Between the Lines

Chantal Joffe: Emily with Sugar I, 2016

How to read well amidst infinite streams of information and data? Arriving at the closing pages of a long book, Anna Karenina, in my case, feels like more of an achievement than it should, but it is all too easy to get distracted. Paradoxically, inhabiting the world of a long book is one of my favourite ways of spending time on this planet. This year I’d like to embrace the resilience found in the pages of long stories like War and Peace and Moby Dick. Slowly journeying between the extended anchor points of the opening and closing pages of long books, percolating through time, allowing the linearity of time to be dissolved. Less is more and more.

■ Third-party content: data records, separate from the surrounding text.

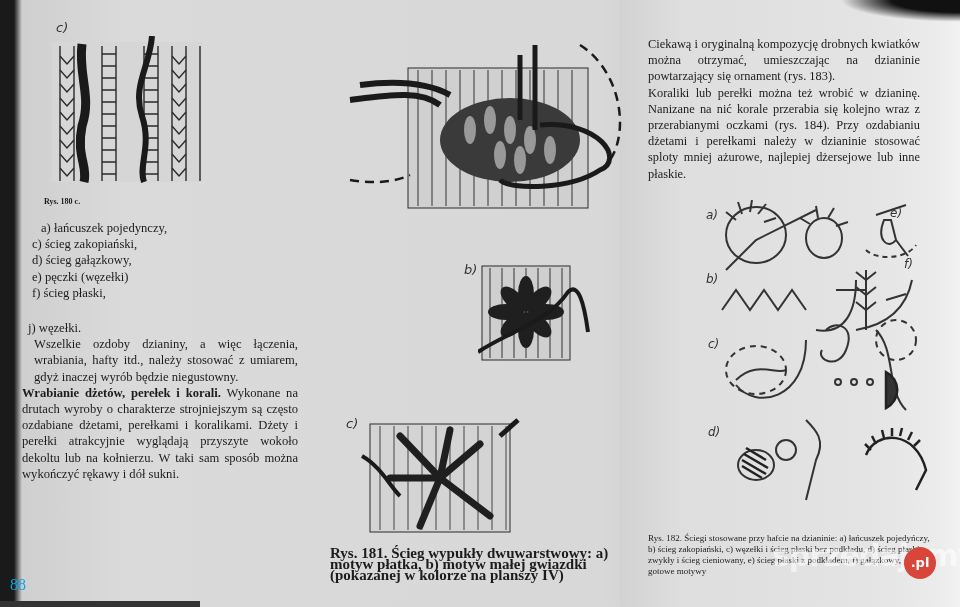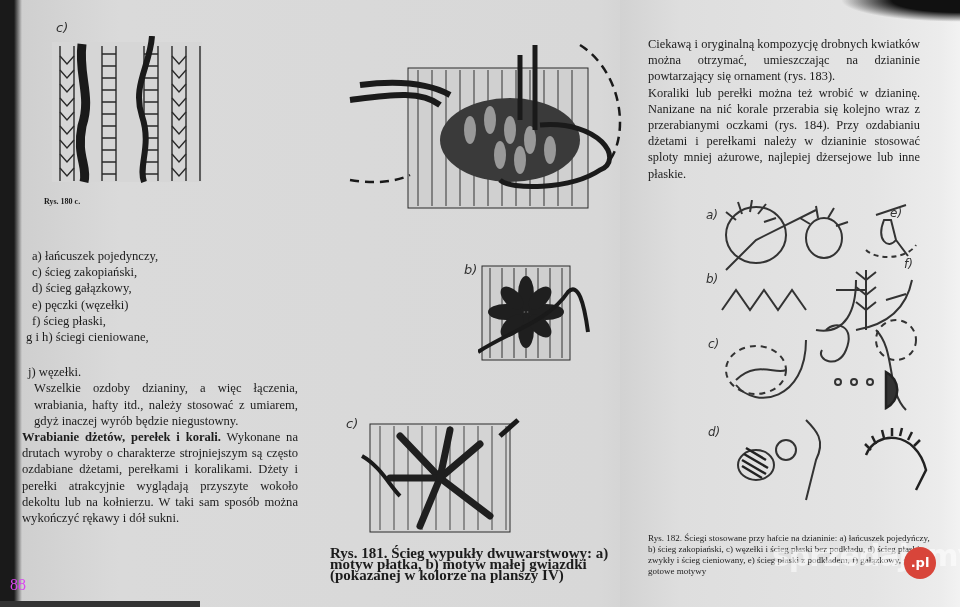--- a/index.html
+++ b/index.html
@@ -46,7 +46,7 @@
 <span class="caption" style="left:44px;top:196px;font-size:8px;">Rys. 180 c.</span>
 
 <div class="txt" style="left:22px;top:220px;width:276px;">
-  <p class="li" style="padding-left:10px;margin-top:28px;">a)  łańcuszek pojedynczy,</p>
+  <p class="li" style="padding-left:19px;">a)  łańcuszek pojedynczy,</p>
   <p class="li" style="padding-left:10px;">c)  ścieg zakopiański,</p>
   <p class="li" style="padding-left:10px;">d)  ścieg gałązkowy,</p>
   <p class="li" style="padding-left:10px;">e)  pęczki (węzełki)</p>

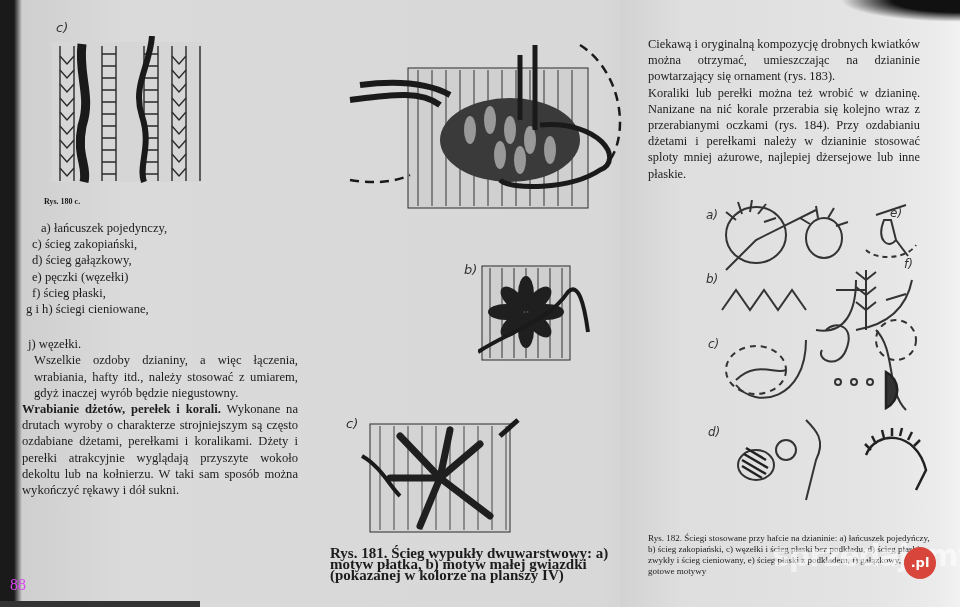--- a/index.html
+++ b/index.html
@@ -51,7 +51,6 @@
   <p class="li" style="padding-left:10px;">d)  ścieg gałązkowy,</p>
   <p class="li" style="padding-left:10px;">e)  pęczki (węzełki)</p>
   <p class="li" style="padding-left:10px;">f)  ścieg płaski,</p>
-  <p class="li" style="padding-left:4px;">g i h)  ściegi cieniowane,</p>
   <p class="li" style="padding-left:6px;margin-top:19px;">j)  węzełki.</p>
   <p style="padding-left:12px;">Wszelkie ozdoby dzianiny, a więc łączenia, wrabiania, hafty itd., należy stosować z umiarem, gdyż inaczej wyrób będzie niegustowny.</p>
   <p><span class="bold">Wrabianie dżetów, perełek i korali.</span> <span>Wykonane na drutach wyroby o charakterze strojniejszym są często ozdabiane dżetami, perełkami i koralikami. Dżety i perełki atrakcyjnie wyglądają przyszyte wokoło dekoltu lub na kołnierzu. W taki sam sposób można wykończyć rękawy i dół sukni.</span></p>

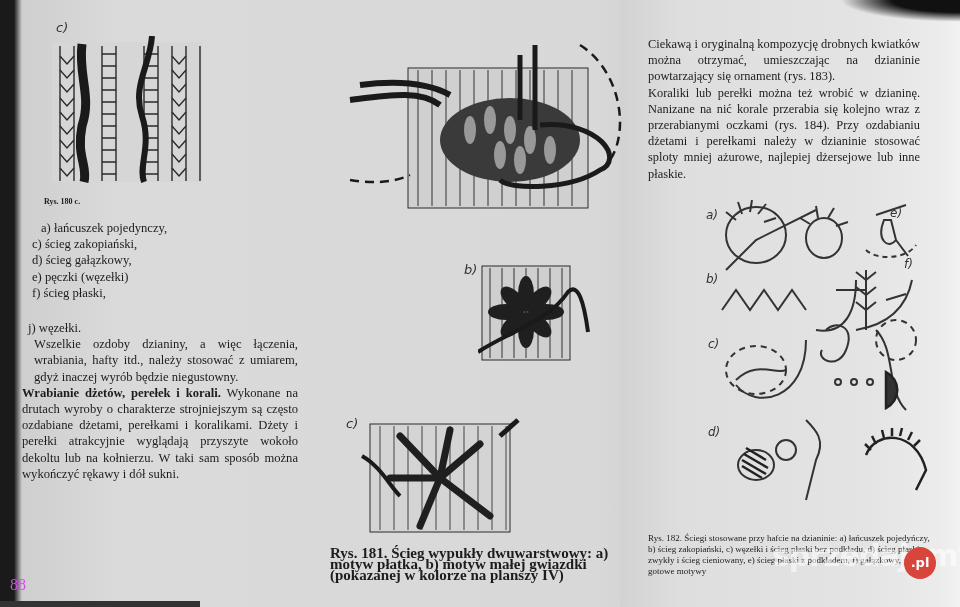--- a/index.html
+++ b/index.html
@@ -16,7 +16,7 @@
   .label{position:absolute;font-family:"DejaVu Sans",sans-serif;font-style:italic;font-size:13px;color:#333;}
   .caption{position:absolute;font-family:"Liberation Serif",serif;font-size:15px;line-height:11px;font-weight:bold;}
   .caption2{position:absolute;font-family:"Liberation Serif",serif;font-size:9.5px;line-height:11px;}
-  .pagenum{position:absolute;left:10px;top:576px;font-size:16px;font-family:"Liberation Serif",serif;color:#d946ef;}
+  .pagenum{position:absolute;left:10px;top:576px;font-size:16px;font-family:"Liberation Serif",serif;color:#0ea5e9;}
   .fig{position:absolute;}
   .watermark{position:absolute;left:772px;top:538px;font-family:"DejaVu Sans",sans-serif;font-size:30px;font-weight:bold;color:rgba(255,255,255,0.55);letter-spacing:-1px;}
   .wm-badge{position:absolute;left:904px;top:547px;width:32px;height:32px;border-radius:50%;background:#d8453a;color:#ffffff;font-family:"DejaVu Sans",sans-serif;font-size:13px;font-weight:bold;text-align:center;line-height:32px;}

Anna Karenina gave me a richly varied cornucopia of bilious old men, strutting peacocks, beautiful women, awkward peasants, uncouth nobility, cattle, rural politics, scything techniques, abundances of a different type, but what lingers are the exquisitely and precisely rendered emotions. Beware of the green-eyed monster which mocks the meat it feeds on. In Anna Karenina, the Lord of Jealousy steps in, inhabiting the text as a fully developed character You might read any number of books on the subject but come to Anna Karenina to truly understand its malignant force.

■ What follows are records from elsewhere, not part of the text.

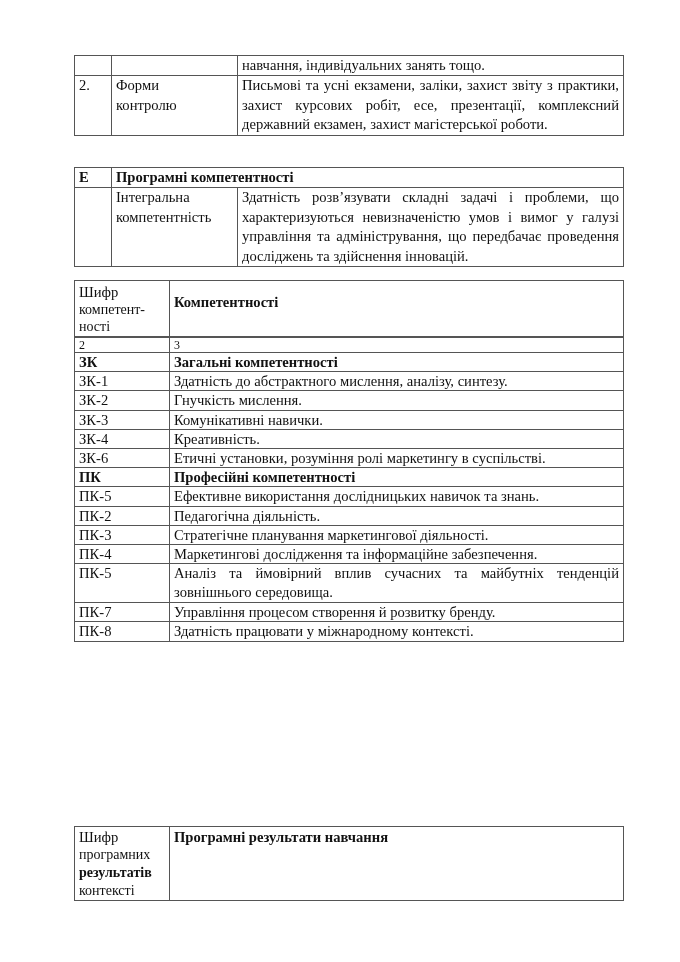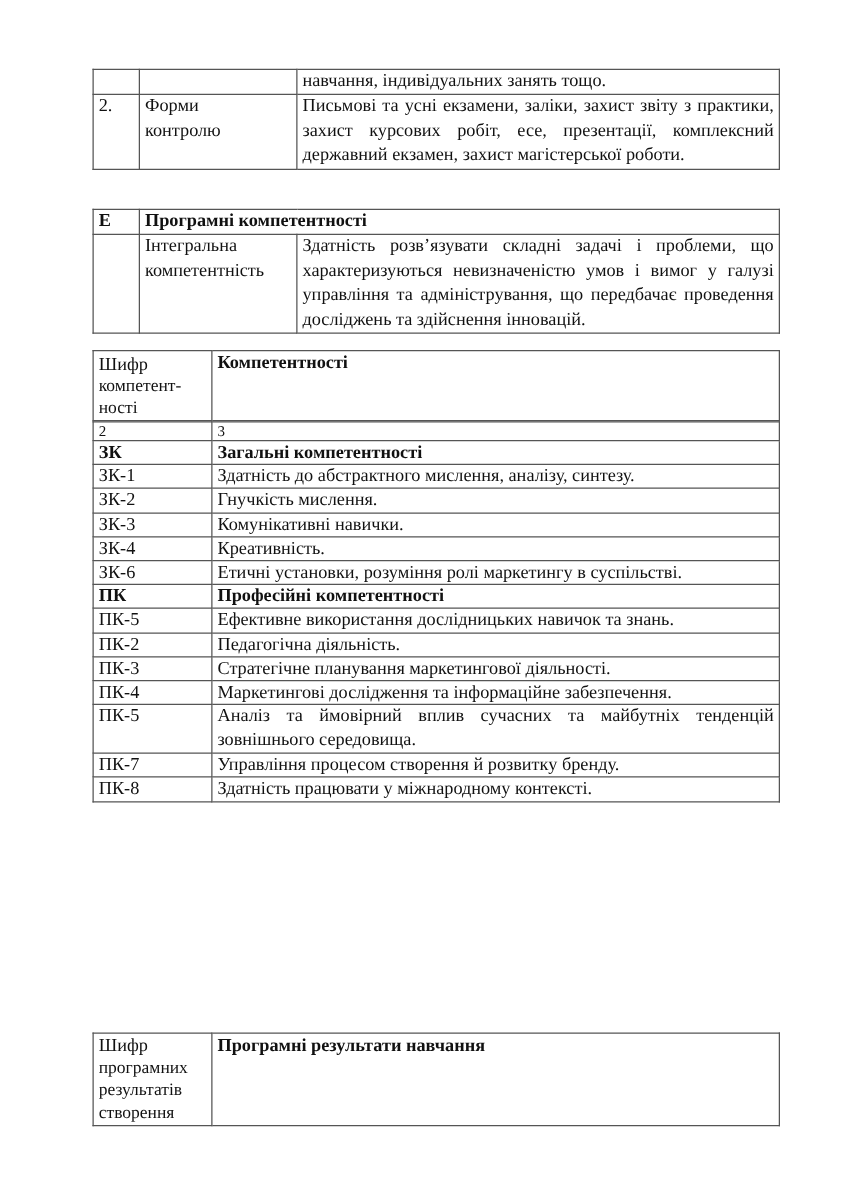--- a/index.html
+++ b/index.html
@@ -104,7 +104,7 @@
       <div class="small" style="line-height:17px;">компетент-</div>
       <div class="small" style="line-height:17px;">ності</div>
     </td>
-    <td class="bold center" style="padding-top:0;">Компетентності</td>
+    <td class="bold center" style="padding-top:12px;">Компетентності</td>
   </tr>
 </tbody>
   </table>

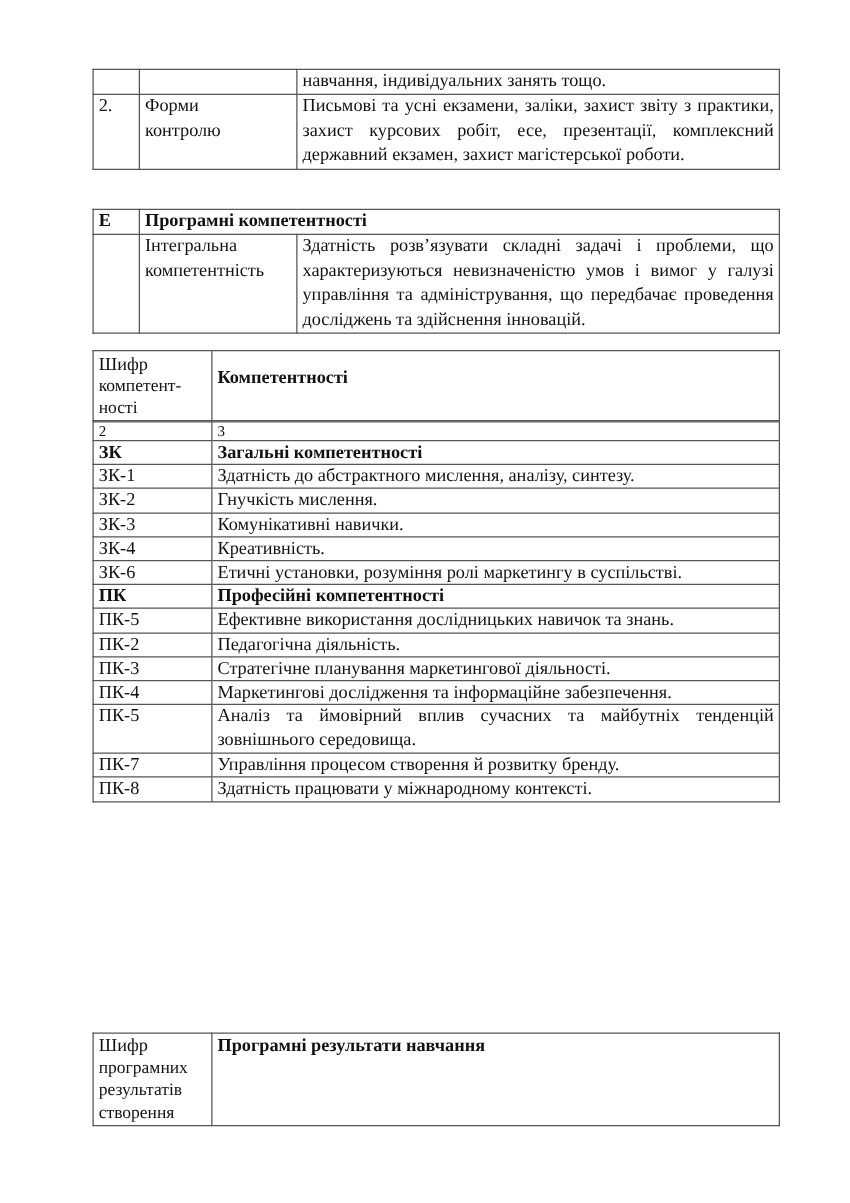--- a/index.html
+++ b/index.html
@@ -190,7 +190,7 @@
     <td style="height:72px; padding-top:1px;">
       <div style="line-height:18px;">Шифр</div>
       <div class="small" style="line-height:18px;">програмних</div>
-      <div class="small" style="line-height:18px;">результатів</div>
+      <div class="small" style="line-height:18px;font-weight:bold;">результатів</div>
       <div class="small" style="line-height:18px;">створення</div>
     </td>
     <td class="bold center" style="padding-top:1px;">Програмні результати навчання</td>

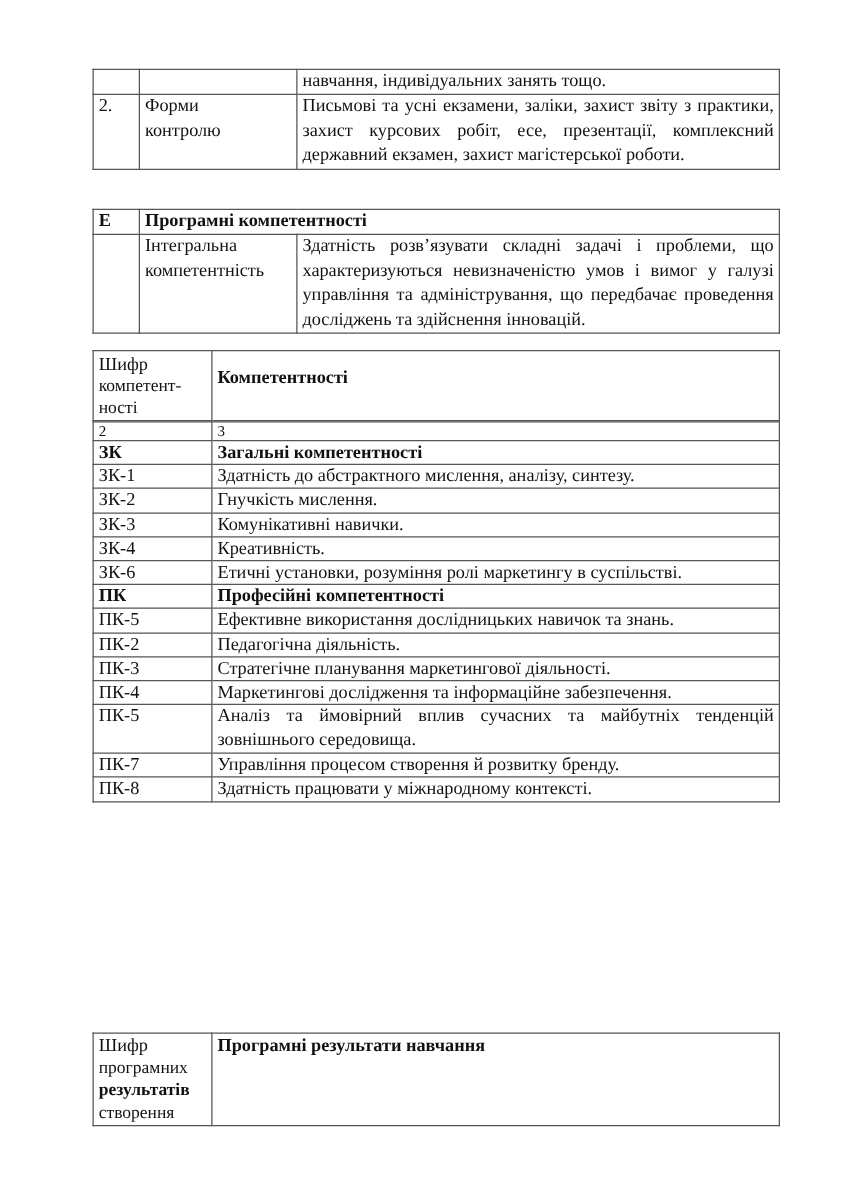--- a/index.html
+++ b/index.html
@@ -191,7 +191,7 @@
       <div style="line-height:18px;">Шифр</div>
       <div class="small" style="line-height:18px;">програмних</div>
       <div class="small" style="line-height:18px;font-weight:bold;">результатів</div>
-      <div class="small" style="line-height:18px;">створення</div>
+      <div class="small" style="line-height:18px;">контексті</div>
     </td>
     <td class="bold center" style="padding-top:1px;">Програмні результати навчання</td>
   </tr>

This year begins with Clarice Lispector’s The Passion according to G. H., translated by Ronald W. Sousa. I’ve been unable to read beyond the first paragraph, which I reread, inscribe into two different notebooks and now into the internet. It recalls a passage I love from Michel Serres’ Thumbelina: I am sometimes unknown to myself and on display at one and the same time. I exist, therefore I am a code. I am calculable and incalculable, like a golden needle, plus the haystack in which, buried, its brightness lies hidden.

I keep looking, looking. Trying to understand. Trying to give what I have gone through to someone else, and I don’t know who, but I don’t want to be alone with that experi-ence. I don’t know what to do with it, I’m terrified of that profound disorganization. I’m not sure I even believe in what happened to me. Did something happen, and did I, because I didn’t know how to experience it, end up experiencing something else instead? It’s that something that I’d like to call disorganization, and then I’d have the confidence to venture forth because I would know where to come back to: to the prior organization. I prefer to call it disorganization because I don’t want to ground myself in what I experienced — in that grounding I would lose the world as it was for me before, and I know that I don’t have the capacity for another one.

Thank you to those that sent messages in response to my last post. Your interest is greatly  appreciated. It is always gratifying to know that these words travel through different conceptual worlds and times to enrich readers.

Deaths (Michel Serres)

We no doubt became the humans we are from having learned – will we ever know how? – that we were going to die. . . But, by ending up destroying our lives, death constructs them: without the stiff cadaver it leaves behind, without the sex it was long believed to imply or the irreversible time it brings about, would we ever have painted the walls of caves, lit fires, sung within the lacework of language, danced for the gods, observed the stars, demonstrated geometrical theorems, loved our companions, educated children, lastly lived in society?